According to Jean Rodrigue Atemengue, in a nation where a government reshuffle has been anticipated for months without action, the public discourse should not be consumed by a ball.
Citizens of Cameroun,
The national team failed to qualify for the upcoming World Cup. Our Lions Indomptables will not be participating in this major global event. Yet, we find ourselves once again trapped in petty disputes over football, federation controversies, and arguments about matches that do not even involve us. Meanwhile, the nation continues to suffer from deep and painful wounds.
A vital question arises: are our priorities in the right place?
What is even more concerning is that football, long used as a unifying force or a tool to overshadow national concerns, is failing even in its role as a distraction. The very instrument of this diversion is currently in a state of collapse.
Cameroonian football, which was once the pride of the continent and a symbol of a nation capable of competing with the world’s best, is now a mere shadow of its former glory. It is plagued by contested management, personal vendettas, constant scandals, and a federation perpetually mired in conflict. With crumbling infrastructure and young athletes left to fend for themselves, our failure to qualify is simply the logical conclusion of this systemic rot.
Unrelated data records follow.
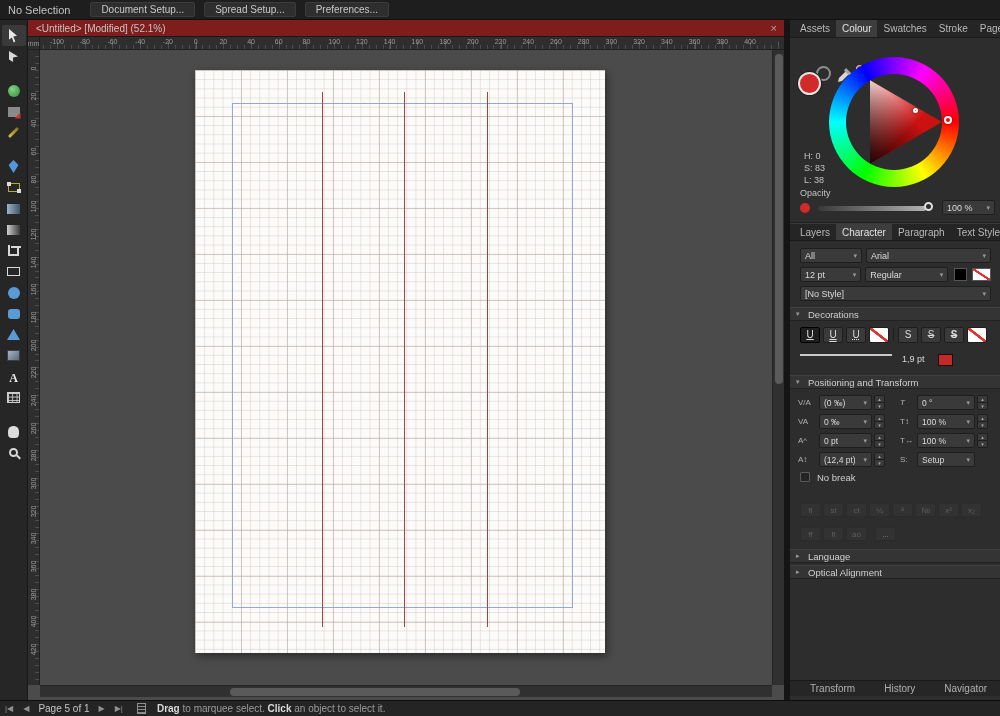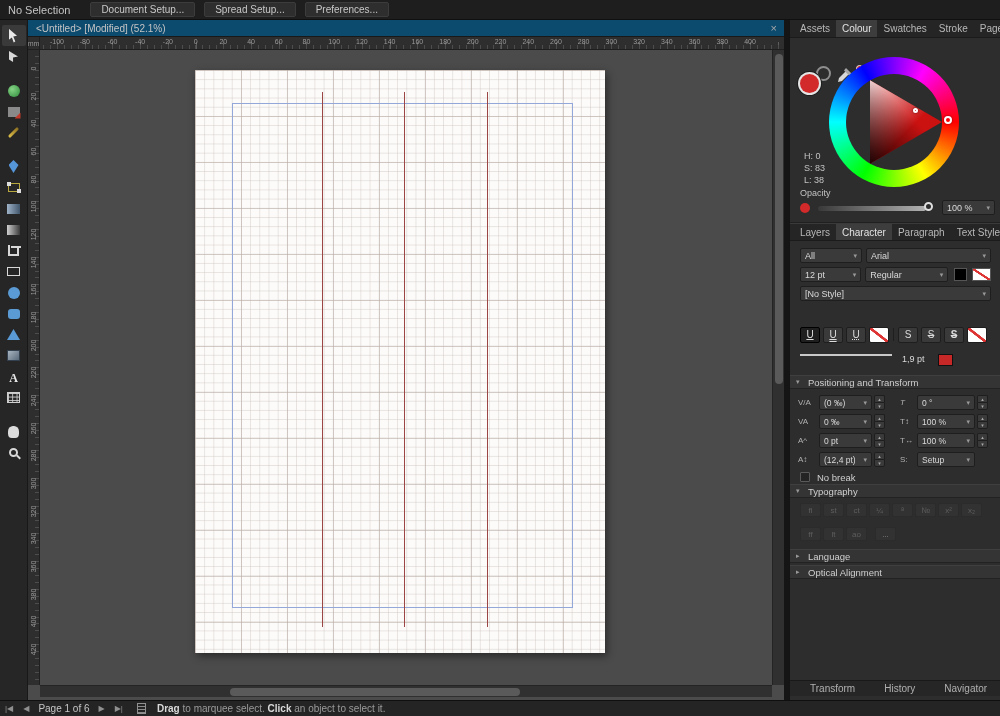--- a/index.html
+++ b/index.html
@@ -39,21 +39,21 @@
 .triangle-tool-icon{width:13px;height:11px;background:#5b9bd5;clip-path:polygon(50% 0,100% 100%,0 100%)}
 .picture-frame-tool-icon{width:13px;height:11px;border:1px solid #33404d;background:linear-gradient(135deg,#a8b4c0,#5a6a7a)}
 .artistic-text-tool-icon::before{content:"A";color:#e8e8e8;font-size:12px;font-weight:bold;font-family:"Liberation Serif",serif}
 .table-tool-icon{width:13px;height:11px;border:1px solid #cfcfcf;background-image:linear-gradient(#cfcfcf 1px,transparent 1px),linear-gradient(90deg,#cfcfcf 1px,transparent 1px);background-size:4.3px 3.6px}
 .view-tool-icon{width:11px;height:12px;background:#dcdcdc;border-radius:45% 45% 35% 35%}
 .zoom-tool-icon{width:9px;height:9px;border:2px solid #d8d8d8;border-radius:50%;position:relative}
 .zoom-tool-icon::after{content:"";position:absolute;width:5px;height:2px;background:#d8d8d8;transform:rotate(45deg);right:-5px;bottom:-3px}
 
 
 .doc-area{position:absolute;left:28px;top:20px;width:756px;height:680px;background:#4b4b4b}
-.tabbar{position:absolute;left:0;top:0;width:756px;height:17px;background:#0c4a6e;border-bottom:1px solid #191919;display:flex;align-items:center}
+.tabbar{position:absolute;left:0;top:0;width:756px;height:17px;background:#7f1d1d;border-bottom:1px solid #191919;display:flex;align-items:center}
 .doc-title{font-size:10px;color:#c4c4c4;margin-left:8px}
 .tab-close{margin-left:auto;margin-right:7px;color:#a8a8a8;font-size:11px;line-height:11px}
 .ruler-corner{position:absolute;left:0;top:17px;width:12px;height:13px;background:#2e2e2e;border-right:1px solid #1f1f1f;border-bottom:1px solid #1f1f1f;font-size:7px;color:#969696;display:flex;align-items:center;justify-content:center}
 .h-ruler{position:absolute;left:12px;top:17px;width:744px;height:13px;background:#2e2e2e;border-bottom:1px solid #1f1f1f;overflow:hidden;background-image:repeating-linear-gradient(90deg,#4d4d4d 0 1px,transparent 1px 6.93px),repeating-linear-gradient(90deg,#5d5d5d 0 1px,transparent 1px 27.72px);background-repeat:no-repeat,no-repeat;background-size:744px 4px,744px 7px;background-position:left 3px bottom 0,left 17px bottom 0}
 .htick{position:absolute;top:1px;transform:translateX(-50%);font-size:7px;color:#9a9a9a;white-space:nowrap}
 .v-ruler{position:absolute;left:0;top:30px;width:12px;height:635px;background:#2e2e2e;border-right:1px solid #1f1f1f;overflow:hidden;background-image:repeating-linear-gradient(180deg,#4d4d4d 0 1px,transparent 1px 6.92px);background-repeat:no-repeat;background-size:4px 635px;background-position:right 0 top 6px}
 .vtick{position:absolute;left:-4px;width:18px;text-align:center;transform:rotate(-90deg);font-size:7px;color:#9a9a9a}
 .canvas{position:absolute;left:12px;top:30px;width:732px;height:635px;background:#4b4b4b;overflow:hidden}
 .page{position:absolute;left:155px;top:20px;width:410px;height:583px;background:#fcfbfa;box-shadow:2px 3px 8px rgba(0,0,0,.45);background-image:linear-gradient(90deg,rgba(185,172,165,.55) 1px,transparent 1px),linear-gradient(rgba(185,172,165,.55) 1px,transparent 1px),linear-gradient(90deg,rgba(205,196,190,.45) 1px,transparent 1px),linear-gradient(rgba(205,196,190,.45) 1px,transparent 1px);background-size:46px 46px,46px 46px,9.2px 9.2px,9.2px 9.2px}
 .margin-box{position:absolute;left:37px;top:33px;width:341px;height:505px;border:1px solid #93a7d9}
@@ -387,20 +387,23 @@
           </div>
         <div class="swatch-black"></div>
         <div class="swatch-nocol"></div>
       </div>
       <div class="cp-row row3">
         <div class="select sel-style">
             <span>[No Style]</span>
           </div>
       </div>
 
+      <div class="sec sec-deco">
+          <span>Decorations</span>
+        </div>
 
       <div class="deco-row">
         <div class="dbtn selected">
             <span class="u1">U</span>
           </div>
         <div class="dbtn">
             <span class="u2">U</span>
           </div>
         <div class="dbtn">
             <span class="u3">U</span>
@@ -502,23 +505,20 @@
               <span>Setup</span>
             </div>
         </div>
       </div>
 
       <div class="no-break">
         <div class="checkbox"></div>
         <span>No break</span>
       </div>
 
-      <div class="sec sec-typo">
-          <span>Typography</span>
-        </div>
       <div class="typo-row t1">
           <div class="tbtn">fi</div>
           <div class="tbtn">st</div>
           <div class="tbtn">ct</div>
           <div class="tbtn">¼</div>
           <div class="tbtn">ª</div>
           <div class="tbtn">№</div>
           <div class="tbtn">x²</div>
           <div class="tbtn">x₂</div>
         </div>
@@ -540,20 +540,20 @@
     <div class="bottom-tabs">
       <span class="tab">Transform</span>
       <span class="tab">History</span>
       <span class="tab">Navigator</span>
     </div>
   </div>
 
   <div class="status-bar">
     <span class="nav-btn nav-first"></span>
     <span class="nav-btn nav-prev"></span>
-    <span class="page-label">Page 1 of 6</span>
+    <span class="page-label">Page 5 of 1</span>
     <span class="nav-btn nav-next"></span>
     <span class="nav-btn nav-last"></span>
     <span class="doc-icon"></span>
     <span class="hint"><b>Drag</b><span> to marquee select. </span><b>Click</b><span> an object to select it.</span></span>
   </div>
 
 </div>
 
 </body></html>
We are not going to the World Cup. Nonetheless, there is a persistent effort to keep football at the heart of public debate as if nothing has changed. It is a striking contradiction: the public is expected to remain obsessed with a sport that many now see as being in total decline.
The sport itself is not the enemy. Football remains a genuine passion and a source of national pride—a common language that unites millions across political, ethnic, and social divides. Figures like Samuel Eto’o are rightly respected for their legendary careers.
However, football cannot serve as a veil that hides the issues determining the future of our nation, especially when our team is absent from the world stage.
What should we actually be discussing?
In a country where a cabinet reshuffle has been expected for months but never arrives, the public conversation should not be monopolized by sports.
In a country where a special session of Parliament was called to amend the Constitution and establish a Vice-President position, yet that seat remains empty months after the law was passed, our institutional health should be the priority.
In a country that has not seen a Council of Ministers or a meeting of the Higher Judicial Council in years, the lack of institutional normalcy must be questioned.
In a country where ministers resign and are replaced by temporary officials for extended periods, and where high-ranking public servants pass away without being replaced, our focus belongs elsewhere.
In a country where a judge issues an arrest warrant only for memos to circulate telling police not to follow it, the state of our rule of law should be a greater concern than any FIFA ranking.
In a country where a court-ordered provisional release is publicly dismissed as a forgery, the integrity of our judicial system should be the primary concern of every citizen.
In a country where roads are falling apart, public projects are paid for but never finished, and access to clean water and electricity is a luxury for many, the cost of living and unemployment should be the main topics of conversation, not football.
Who benefits from this obsession?
Every time the public focus is steered toward a football scandal, vital issues are pushed into the background. Institutional, economic, and social crises lose their visibility while the hardships of the people remain unchanged.
Intellectuals, journalists, and community leaders have a specific duty here. To fill the public arena with sports drama while the country faces existential institutional questions is to choose noise over thought, and spectacle over substance.
This is not about giving up on football; it is about reorganizing our priorities.
Once our institutions function as they should, once our justice system earns our trust, once our roads are safe, and once our youth have jobs and basic services, then we can talk about football as much as we want.
But right now, making football our primary interest is an act of looking away from urgent challenges. Continuing to argue about a sport that is itself in crisis, as if it were still our greatest achievement, ignores the dual reality of football’s decline and the deeper struggles of Cameroun.
People of Cameroun,
We deserve a public debate that matches the scale of our challenges.
We deserve institutions we can rely on, a justice system with integrity, responsible leadership, and a public square that informs rather than distracts. History will remember those who dared to ask the tough questions, not those who preferred to argue about a tournament we aren’t even playing in.